Change detection outputs:
----------------

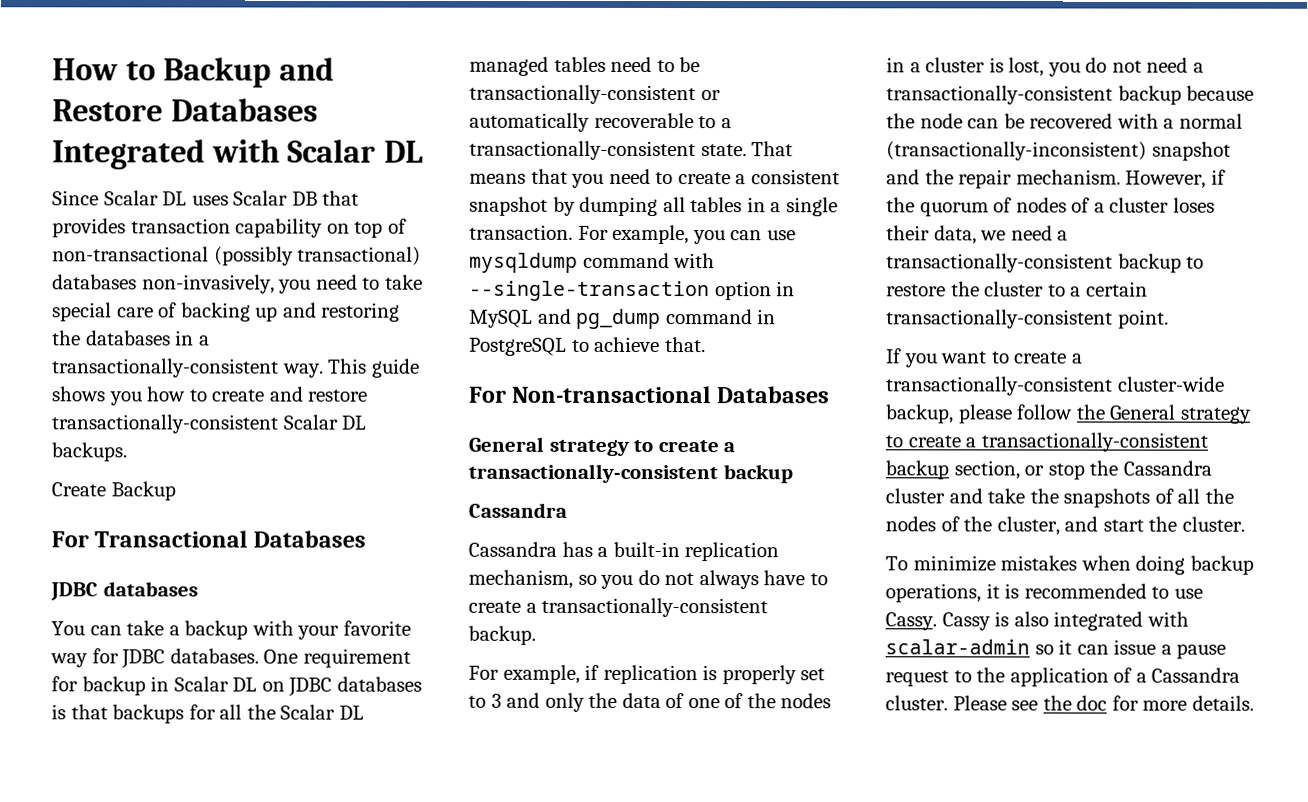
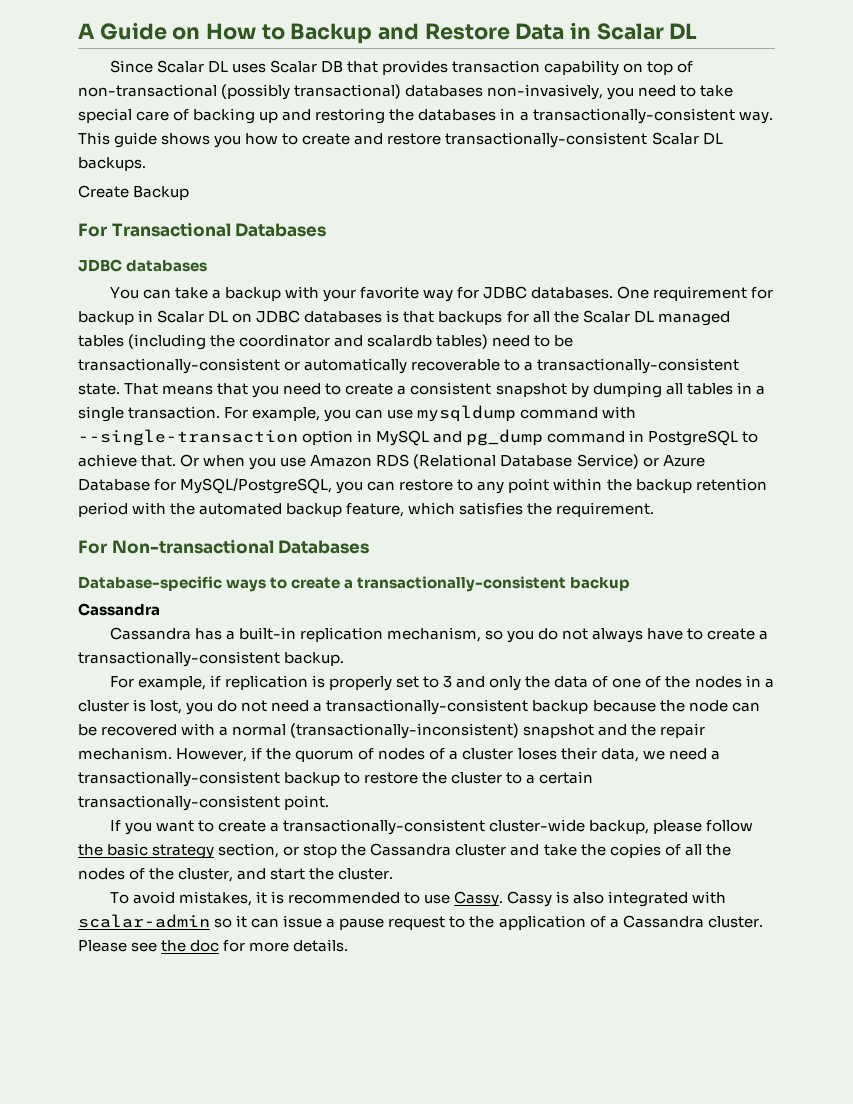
(52, 69) none -> [78,22,201,40] A Guide on
[170,98,318,122] [52,139,280,170] Databases Integrated with -> [515,22,592,40] Data in
(606, 64) none -> [128,334,489,350] (including the coordinator and scalardb tables)
(706, 345) none -> [180,454,705,470] [78,478,767,494] [78,502,655,517] Or when you use Amazon RDS (Relational Database Service) or Azure Database for MySQL/PostgreSQL, you can restore to any point within the backup retention period with the automated backup feature, which satisfies the requirement.
[468,436,629,456] General strategy -> [78,576,267,592] Database-specific ways
[1109,404,1251,424] [885,432,1208,452] [885,460,949,480] General strategy to create a transactionally-consistent backup -> [107,843,215,859] basic strategy
[1063,488,1151,508] snapshots -> [609,843,661,858] copies
[912,555,1254,575] [885,583,981,603] minimize mistakes when doing backup operations, -> [132,891,252,906] avoid mistakes,

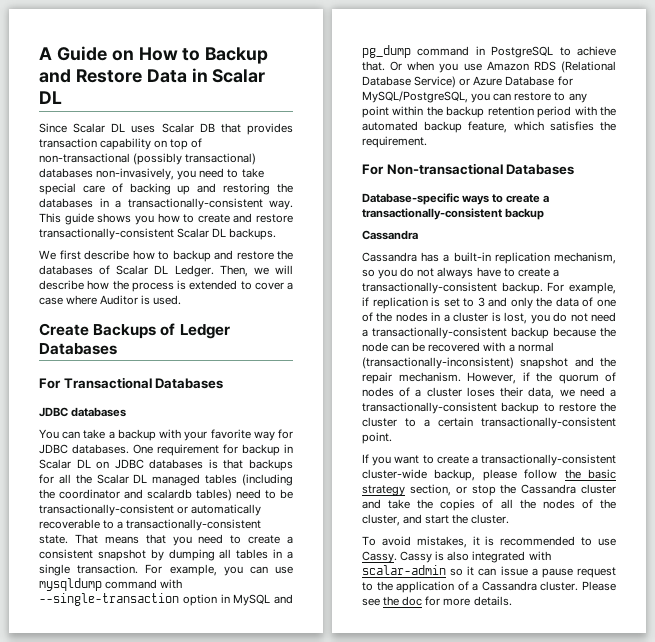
[78,185,190,200] Create Backup -> [39,250,293,262] [39,265,293,277] [39,280,293,292] [39,295,182,305] [39,323,230,339] [39,343,117,355] We first describe how to backup and restore the databases of Scalar DL Ledger. Then, we will describe how the process is extended to cover a case where Auditor is used. // Create Backups of Ledger Databases
(345, 659) // -> (543, 288) none
[328,676,392,691] properly -> (441, 302) none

----------------

AIM OF THE EXERCISE:
A word-for-word copy of the records is needed, one that contains no pictures.

EXERCISE ANSWER:
(52, 69) none -> [78,22,201,40] A Guide on
[170,98,318,122] [52,139,280,170] Databases Integrated with -> [515,22,592,40] Data in
(606, 64) none -> [128,334,489,350] (including the coordinator and scalardb tables)
(706, 345) none -> [180,454,705,470] [78,478,767,494] [78,502,655,517] Or when you use Amazon RDS (Relational Database Service) or Azure Database for MySQL/PostgreSQL, you can restore to any point within the backup retention period with the automated backup feature, which satisfies the requirement.
[468,436,629,456] General strategy -> [78,576,267,592] Database-specific ways
[1109,404,1251,424] [885,432,1208,452] [885,460,949,480] General strategy to create a transactionally-consistent backup -> [107,843,215,859] basic strategy
[1063,488,1151,508] snapshots -> [609,843,661,858] copies
[912,555,1254,575] [885,583,981,603] minimize mistakes when doing backup operations, -> [132,891,252,906] avoid mistakes,

[78,185,190,200] Create Backup -> [39,250,293,262] [39,265,293,277] [39,280,293,292] [39,295,182,305] [39,323,230,339] [39,343,117,355] We first describe how to backup and restore the databases of Scalar DL Ledger. Then, we will describe how the process is extended to cover a case where Auditor is used. // Create Backups of Ledger Databases
(345, 659) // -> (543, 288) none
[328,676,392,691] properly -> (441, 302) none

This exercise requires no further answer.